(Change detection outputs)
• • • • •
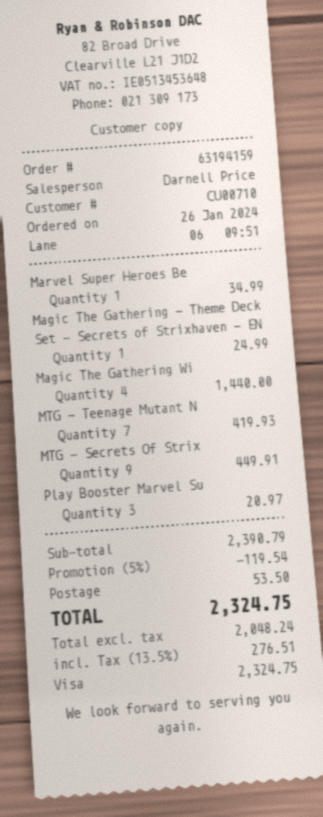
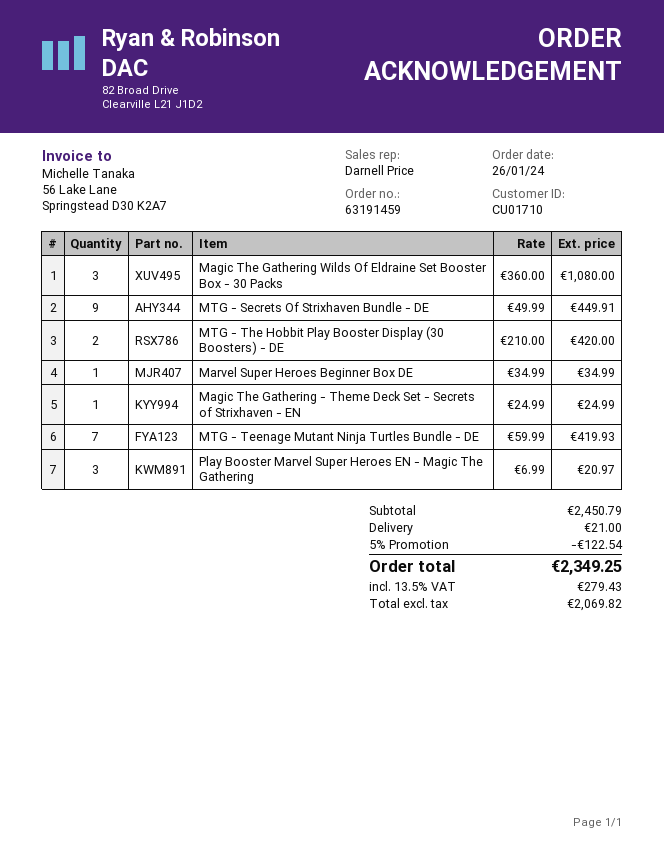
order number: 63194159 -> 63191459
customer number: CU00710 -> CU01710
Magic The Gathering Wi: 4 for 1440.00 -> 3 for 1080.00
MTG - The Hobbit Play Booster Display (30 Boosters) - DE: none -> 2 for 420.00
subtotal: 2390.79 -> 2450.79
discount: 5% = 119.54 -> 5% = 122.54
shipping: 53.50 -> 21.00
net: 2048.24 -> 2069.82
tax: 13.5% = 276.51 -> 13.5% = 279.43
total: 2324.75 -> 2349.25

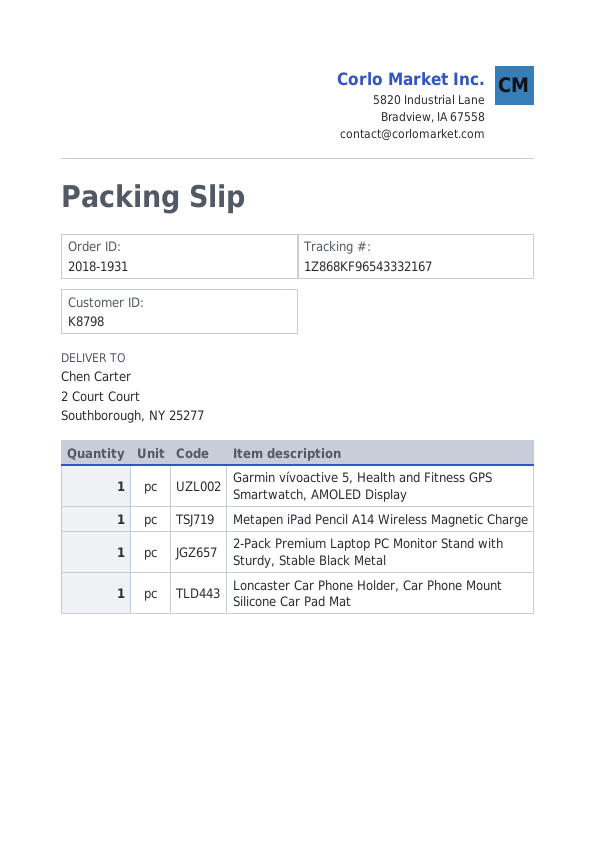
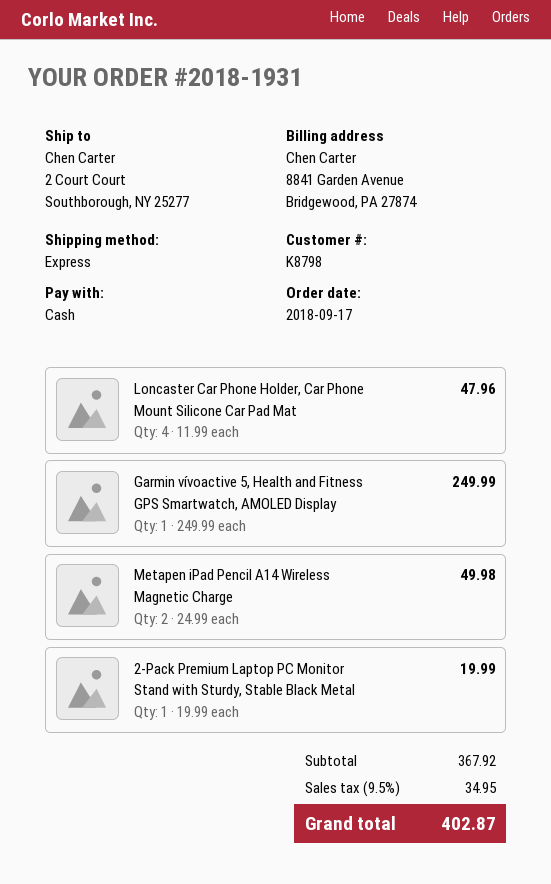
Metapen iPad Pencil A14 Wireless Magnetic Charge: 1 -> 2
Loncaster Car Phone Holder, Car Phone Mount Silicone Car Pad Mat: 1 -> 4

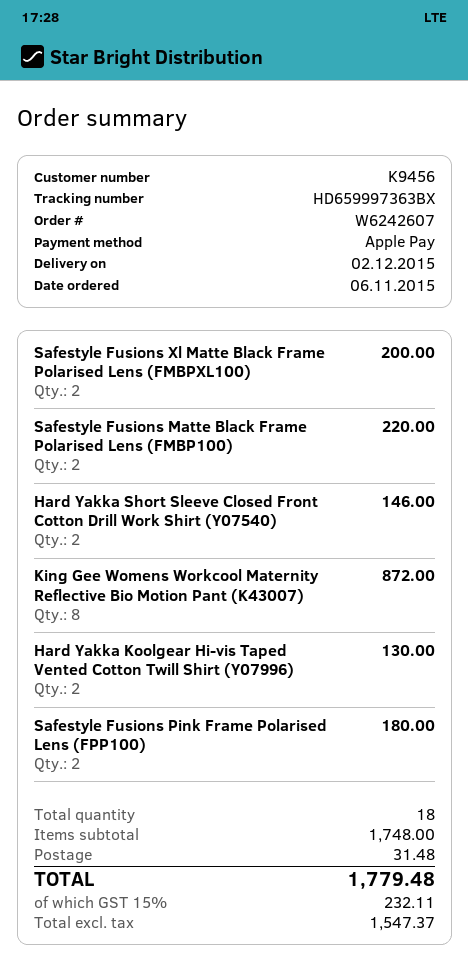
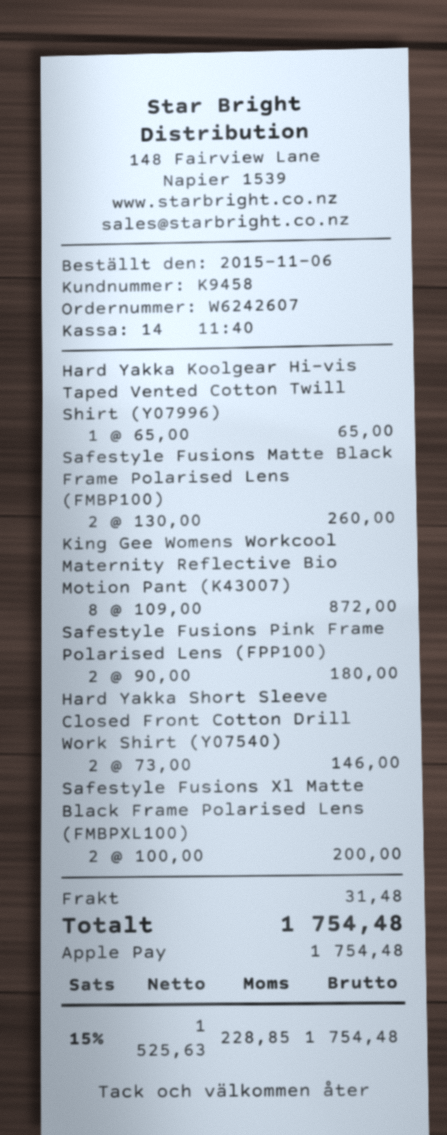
customer number: K9456 -> K9458
Safestyle Fusions Matte Black Frame Polarised Lens (FMBP100): 2 for 220.00 -> 2 for 260.00
Hard Yakka Koolgear Hi-vis Taped Vented Cotton Twill Shirt (Y07996): 2 for 130.00 -> 1 for 65.00
net: 1547.37 -> 1525.63
tax: 15% = 232.11 -> 15% = 228.85
total: 1779.48 -> 1754.48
• • • • •
Description of the task: Find the string "number" in the entries above and return each line that holds it.

Answer section:
order number: 63194159 -> 63191459
customer number: CU00710 -> CU01710
customer number: K9456 -> K9458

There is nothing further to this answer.